→ REQUIRED WORK: Using the listing that follows, return every line with the word "margin".

→ DATA SUPPLIED:
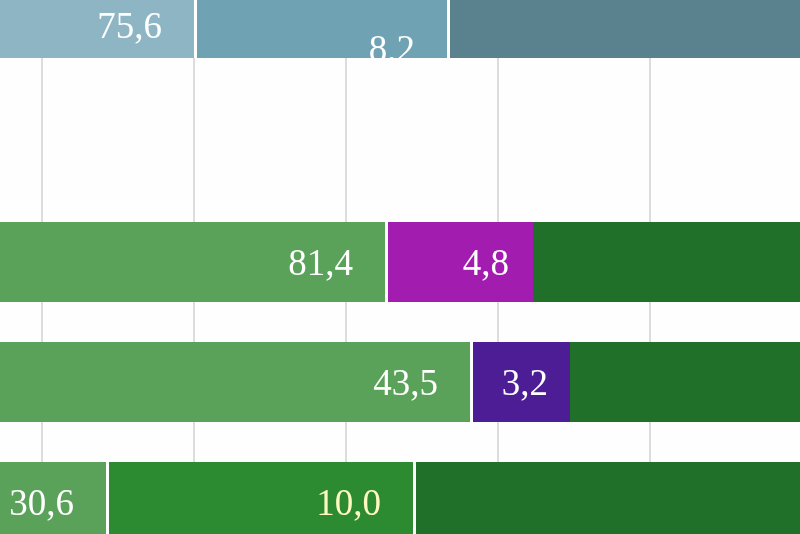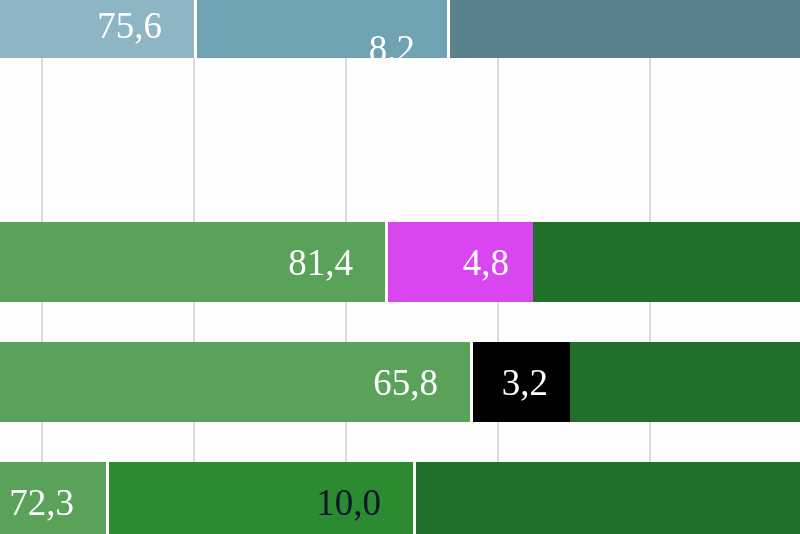--- a/index.html
+++ b/index.html
@@ -89,38 +89,38 @@
         </div>
         <div class="seg" style="position: absolute; left: 197px; width: 253px; top: 0px; height: 100%; background: rgb(111, 163, 180);">
           <span class="seg-label" style="color: rgb(255, 255, 255); margin-top: 46px;">8,2</span>
         </div>
         <div class="seg last no-label" style="position: absolute; left: 450px; width: 360px; top: 0px; height: 100%; background: rgb(90, 129, 142);"></div>
       </div>
       <div class="bar-row" style="top: 222px; height: 80px;">
         <div class="seg" style="position: absolute; left: -40px; width: 428px; top: 0px; height: 100%; background: rgb(90, 161, 90);">
           <span class="seg-label" style="color: rgb(255, 255, 255); margin-left: 40px;">81,4</span>
         </div>
-        <div class="seg" style="position: absolute; left: 388px; width: 156px; top: 0px; height: 100%; background: #d946ef;">
+        <div class="seg" style="position: absolute; left: 388px; width: 156px; top: 0px; height: 100%; background: #a21caf;">
           <span class="seg-label" style="color: rgb(255, 255, 255);">4,8</span>
         </div>
         <div class="seg last no-label" style="position: absolute; left: 533px; width: 277px; top: 0px; height: 100%; background: rgb(32, 112, 42);"></div>
       </div>
       <div class="bar-row" style="top: 342px; height: 80px;">
         <div class="seg" style="position: absolute; left: -40px; width: 513px; top: 0px; height: 100%; background: rgb(90, 161, 90);">
-          <span class="seg-label" style="color: rgb(255, 255, 255);">65,8</span>
+          <span class="seg-label" style="color: rgb(255, 255, 255);">43,5</span>
         </div>
-        <div class="seg" style="position: absolute; left: 473px; width: 110px; top: 0px; height: 100%; background: #000000;">
+        <div class="seg" style="position: absolute; left: 473px; width: 110px; top: 0px; height: 100%; background: #4c1d95;">
           <span class="seg-label" style="color: rgb(255, 255, 255);">3,2</span>
         </div>
         <div class="seg last no-label" style="position: absolute; left: 570px; width: 240px; top: 0px; height: 100%; background: rgb(32, 112, 42);"></div>
       </div>
       <div class="bar-row" style="top: 462px; height: 80px;">
         <div class="seg" style="position: absolute; left: -40px; width: 149px; top: 0px; height: 100%; background: rgb(90, 161, 90);">
-          <span class="seg-label" style="color: rgb(255, 255, 255);">72,3</span>
+          <span class="seg-label" style="color: rgb(255, 255, 255);">30,6</span>
         </div>
         <div class="seg" style="position: absolute; left: 109px; width: 307px; top: 0px; height: 100%; background: rgb(44, 138, 49);">
-          <span class="seg-label" style="color: #0f172a;">10,0</span>
+          <span class="seg-label" style="color: #fef9c3;">10,0</span>
         </div>
         <div class="seg last no-label" style="position: absolute; left: 416px; width: 394px; top: 0px; height: 100%; background: rgb(32, 112, 42);"></div>
       </div>
     </div>
 
 </div>
 
 </body></html>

→ TASK SOLUTION:
           <span class="seg-label" style="color: rgb(255, 255, 255); margin-top: 46px;">8,2</span>
           <span class="seg-label" style="color: rgb(255, 255, 255); margin-left: 40px;">81,4</span>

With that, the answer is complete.